Shows the status of each URL that the search appliance crawled or attempted to crawl.

crawl mode

Whether a search appliance continuously checks its crawl URLs for changed content or crawls the URLs at a scheduled time (known as "full crawl mode").

crawl queue

A list of URLs that the crawler has queued for crawling.

crawl schedule

The times that an administrator designates for a search appliance to crawl URLs for indexing. Administrators can select either continuous crawl, where a crawl occurs after users update content, or full crawl where a crawl occurs for a fixed time and duration.

D

date range search

A search that an administrator restricts to return only documents that contain dates that fall within a time frame, or before or after a specified date.

display URL

A URL that appears in search results; not necessarily the same URL that the search appliance uses to retrieve the content. See also: content URL.

documents

Any content acquired by traversing or crawling. Content can include images, text files, binary files, or other file types. For a complete list of the files that can be indexed by a Google Search Appliance, see the Indexable File Formats document.

duplicate host

A web server that replicates the content of another web server. The administrator can create a list of these hosts, because their content does not need to be crawled.

DTD

Document Type Definition. The purpose of a DTD is to define the legal building blocks of an XML document.
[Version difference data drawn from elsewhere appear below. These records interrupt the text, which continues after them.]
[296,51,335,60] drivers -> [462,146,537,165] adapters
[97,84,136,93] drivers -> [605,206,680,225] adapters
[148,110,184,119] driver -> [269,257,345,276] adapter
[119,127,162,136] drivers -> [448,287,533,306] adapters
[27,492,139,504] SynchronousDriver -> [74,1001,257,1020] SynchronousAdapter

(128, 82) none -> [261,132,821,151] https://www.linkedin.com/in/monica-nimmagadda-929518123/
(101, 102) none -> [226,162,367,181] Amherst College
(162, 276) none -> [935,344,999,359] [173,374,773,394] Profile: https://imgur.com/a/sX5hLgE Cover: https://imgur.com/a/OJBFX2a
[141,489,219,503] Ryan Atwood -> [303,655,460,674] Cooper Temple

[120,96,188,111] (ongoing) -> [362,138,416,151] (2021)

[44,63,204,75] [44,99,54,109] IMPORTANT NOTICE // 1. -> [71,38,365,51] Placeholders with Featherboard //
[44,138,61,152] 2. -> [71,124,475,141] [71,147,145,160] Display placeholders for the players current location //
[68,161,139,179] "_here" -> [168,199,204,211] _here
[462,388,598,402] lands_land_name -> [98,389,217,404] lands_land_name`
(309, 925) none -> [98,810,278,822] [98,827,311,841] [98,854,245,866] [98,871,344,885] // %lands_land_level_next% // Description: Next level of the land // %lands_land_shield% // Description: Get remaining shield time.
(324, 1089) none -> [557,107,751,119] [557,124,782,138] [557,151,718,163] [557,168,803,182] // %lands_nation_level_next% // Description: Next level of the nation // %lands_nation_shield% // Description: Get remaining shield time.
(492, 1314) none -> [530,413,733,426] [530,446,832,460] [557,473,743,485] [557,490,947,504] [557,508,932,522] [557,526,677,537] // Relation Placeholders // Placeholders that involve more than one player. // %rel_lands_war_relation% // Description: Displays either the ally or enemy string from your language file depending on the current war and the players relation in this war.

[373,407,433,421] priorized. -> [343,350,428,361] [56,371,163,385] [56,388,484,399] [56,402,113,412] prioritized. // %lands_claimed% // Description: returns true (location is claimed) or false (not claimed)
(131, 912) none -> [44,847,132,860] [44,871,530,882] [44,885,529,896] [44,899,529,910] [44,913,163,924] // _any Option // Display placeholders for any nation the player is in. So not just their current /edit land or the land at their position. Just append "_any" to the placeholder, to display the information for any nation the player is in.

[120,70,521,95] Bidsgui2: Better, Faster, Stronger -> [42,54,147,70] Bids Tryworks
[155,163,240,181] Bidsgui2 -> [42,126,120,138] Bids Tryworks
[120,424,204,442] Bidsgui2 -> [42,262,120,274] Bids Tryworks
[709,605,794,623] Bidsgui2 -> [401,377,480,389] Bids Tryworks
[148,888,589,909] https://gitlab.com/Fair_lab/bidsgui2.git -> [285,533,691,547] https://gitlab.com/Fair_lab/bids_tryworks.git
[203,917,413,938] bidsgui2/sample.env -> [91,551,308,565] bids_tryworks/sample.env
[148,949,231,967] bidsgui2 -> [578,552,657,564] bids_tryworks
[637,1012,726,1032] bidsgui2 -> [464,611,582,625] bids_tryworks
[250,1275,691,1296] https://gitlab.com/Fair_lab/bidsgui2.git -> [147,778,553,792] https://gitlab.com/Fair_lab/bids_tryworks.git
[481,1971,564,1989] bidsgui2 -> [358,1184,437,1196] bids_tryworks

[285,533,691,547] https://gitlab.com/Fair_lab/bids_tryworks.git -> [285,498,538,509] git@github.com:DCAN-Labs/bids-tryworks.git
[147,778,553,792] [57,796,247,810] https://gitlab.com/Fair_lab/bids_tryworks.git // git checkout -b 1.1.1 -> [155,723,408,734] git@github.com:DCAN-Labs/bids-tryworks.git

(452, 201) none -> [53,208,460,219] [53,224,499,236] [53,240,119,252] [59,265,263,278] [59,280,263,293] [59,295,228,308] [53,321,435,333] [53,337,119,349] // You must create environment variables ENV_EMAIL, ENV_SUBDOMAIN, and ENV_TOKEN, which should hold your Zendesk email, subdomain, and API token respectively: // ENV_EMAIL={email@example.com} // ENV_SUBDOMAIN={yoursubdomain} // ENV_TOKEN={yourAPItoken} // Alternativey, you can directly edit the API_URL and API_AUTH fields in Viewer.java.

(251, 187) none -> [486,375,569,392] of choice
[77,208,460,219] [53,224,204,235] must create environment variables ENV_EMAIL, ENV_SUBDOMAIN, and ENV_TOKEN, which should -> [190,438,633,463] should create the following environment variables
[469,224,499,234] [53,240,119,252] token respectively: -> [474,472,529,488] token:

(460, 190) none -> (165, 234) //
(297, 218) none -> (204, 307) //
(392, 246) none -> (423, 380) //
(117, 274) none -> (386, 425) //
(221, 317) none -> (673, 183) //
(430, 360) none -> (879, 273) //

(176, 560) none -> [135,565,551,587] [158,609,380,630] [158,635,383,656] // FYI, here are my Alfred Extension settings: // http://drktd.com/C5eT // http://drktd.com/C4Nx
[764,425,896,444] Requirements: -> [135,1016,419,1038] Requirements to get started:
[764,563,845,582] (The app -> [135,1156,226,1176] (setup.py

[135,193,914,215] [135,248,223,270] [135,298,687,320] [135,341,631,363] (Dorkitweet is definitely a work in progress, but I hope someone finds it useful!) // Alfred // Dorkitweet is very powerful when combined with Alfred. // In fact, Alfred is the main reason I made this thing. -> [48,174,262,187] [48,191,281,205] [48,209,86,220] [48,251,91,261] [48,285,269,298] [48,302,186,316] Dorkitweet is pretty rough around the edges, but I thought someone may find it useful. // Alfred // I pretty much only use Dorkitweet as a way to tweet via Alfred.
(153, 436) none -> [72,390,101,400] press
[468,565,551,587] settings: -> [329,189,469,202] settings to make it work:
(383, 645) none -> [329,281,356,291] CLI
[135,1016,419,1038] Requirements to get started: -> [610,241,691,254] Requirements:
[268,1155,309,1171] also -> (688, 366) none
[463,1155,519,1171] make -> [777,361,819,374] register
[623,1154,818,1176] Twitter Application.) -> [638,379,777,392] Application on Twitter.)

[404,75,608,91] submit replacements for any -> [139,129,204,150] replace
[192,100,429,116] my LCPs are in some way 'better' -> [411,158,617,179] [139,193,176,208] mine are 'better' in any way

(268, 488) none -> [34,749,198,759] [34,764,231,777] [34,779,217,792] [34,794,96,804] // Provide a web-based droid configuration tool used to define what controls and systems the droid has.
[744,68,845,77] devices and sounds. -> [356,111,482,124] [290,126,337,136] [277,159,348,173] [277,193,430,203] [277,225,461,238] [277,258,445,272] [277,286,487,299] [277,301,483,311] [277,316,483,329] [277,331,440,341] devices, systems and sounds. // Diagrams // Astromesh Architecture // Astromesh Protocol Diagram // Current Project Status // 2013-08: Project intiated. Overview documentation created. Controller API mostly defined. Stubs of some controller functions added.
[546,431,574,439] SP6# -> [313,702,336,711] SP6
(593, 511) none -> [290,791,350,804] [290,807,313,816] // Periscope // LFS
It defines the XML document structure with a list of legal elements.

E

ECM

See content management system.

encoding scheme

Each language has an official encoding scheme which is used to represent all of the language's characters in an 8-bit data stream format. Google search uses encoding schemes to determine how to translate incoming and outgoing search requests.

Enterprise PageRank

Enterprise PageRank is a link analysis algorithm that assigns a numerical weighting to each element of the hyperlinked set of documents in the content for an enterprise, with the purpose of measuring a document's relative importance within the set.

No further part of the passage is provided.